John Merrick, a son of Westwood, enjoys his day in sun at Riviera

John Merrick beats Charlie Beljan on second playoff hole to win Northern Trust Open at the Pacific Palisades course, just a few miles from UCLA, his alma mater.

The playoff that led to the payoff at Riviera Country Club was always so freeway close, yet it took seven years of weaving through all the traffic.

Isn't that life in L.A.?

John Merrick was born in Long Beach, played at UCLA and had scuffed around the pro ranks since 2004 looking for his first PGA Tour win.

He'd played Riviera Country Club many times, never with a $1.18-million purse at stake, and watched the Northern Trust Open as a spectator. He remembers, as a fan, standing 10 feet from 2001 winner Robert Allenby.

Merrick is now 30, though, and was growing older by the minute when he teed up this week to face all the big names he could never defeat: Phil Mickelson, Bill Haas, Luke Donald.

So it was a rush the size of Mt. Rushmore on Sunday when Merrick walked off the grounds, a few miles from Pauley Pavilion, with his first tour trophy.

How about a UCLA eight-clap?

Merrick outlasted another feel-good story, Charlie Beljan, on the second playoff hole to escape with the victory.

Merrick won with rounds of 68-66-70-69 and then promised that the first celebratory round was on him.

Forgive his eyes for welling up like a backed-up sink as he waited for reality to sink in.

"I live 45 minutes away," he said. "I went to school across the freeway at UCLA. I've been to this tournament more than any other growing up and this is my first win. The laundry list goes on and on and, yeah, it's cool."

Merrick became the first Los Angeles County native to win the event. Corey Pavin, a two-time winner and also a former UCLA Bruin, was born in Oxnard, in Ventura County.

Merrick and Beljan finished regulation at 11-under-par 273, with Beljan needing an 18-foot putt on No. 18 to get in playoff position.

Merrick and Beljan returned to 18, where both made par on the first playoff hole, then trudged off to the diabolical, 315-yard par-four 10th.

This is the hole where heroes and fools are made.
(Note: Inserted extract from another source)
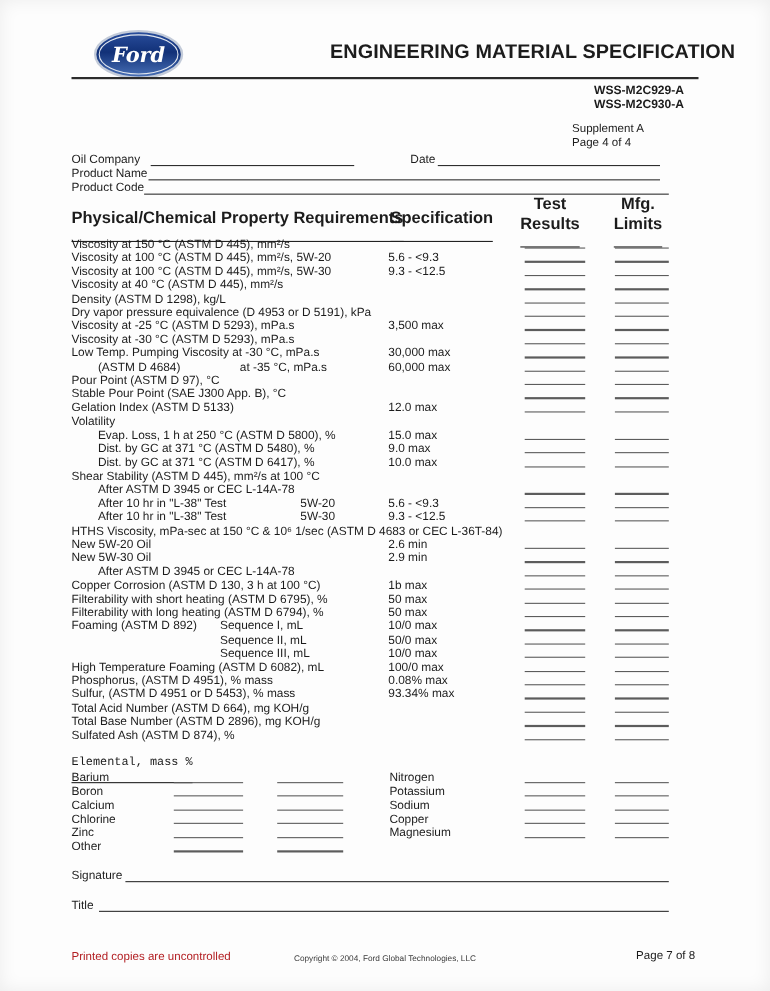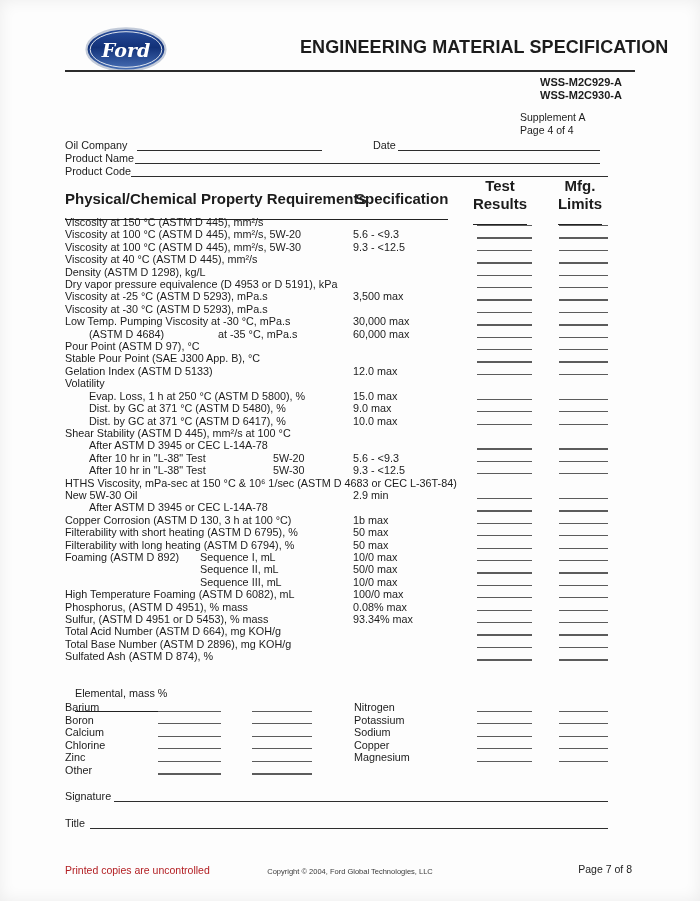"New 5W-20 Oil" div.trow { html: none -> <div> <span>New 5W-20 Oil</span> <span>2.6 min</span> <span></span> <span></span> </div> }
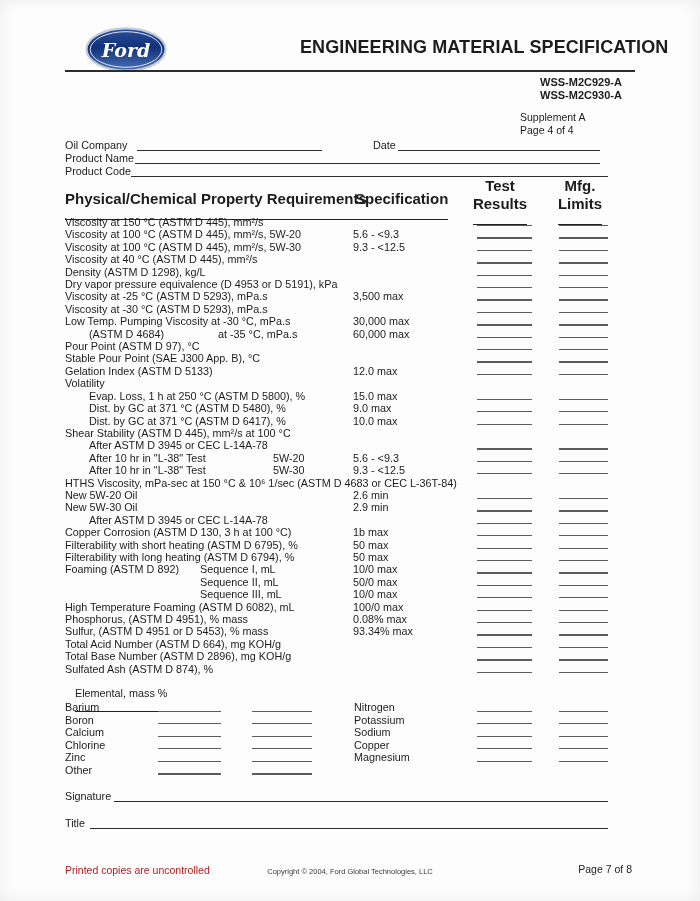"Elemental, mass %" .eheading { font-family: none -> Liberation Mono, monospace; left: 75px -> 65px }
Last year, Haas rolled in a 45-foot birdie putt to win a playoff on the second hole against Mickelson and Keegan Bradley.

Sunday, Merrick took the safe route, laying up with a three-iron while Beljan chose to wind-up blast his drive, which went left into thick rough.

Merrick wedged a second shot to the green and two-putted for par, then watched Beljan try to slither home a downhill four-footer to extend the playoff.

Beljan yanked the putt left, and that meant merriment for Merrick.

This will be remembered as the Northern Trust Open everyone but the groundskeeper had a chance to win.

Haas, Fredrik Jacobson and Charl Schwartzel finished at 10-under 274 and kicked themselves all the way to the parking lot.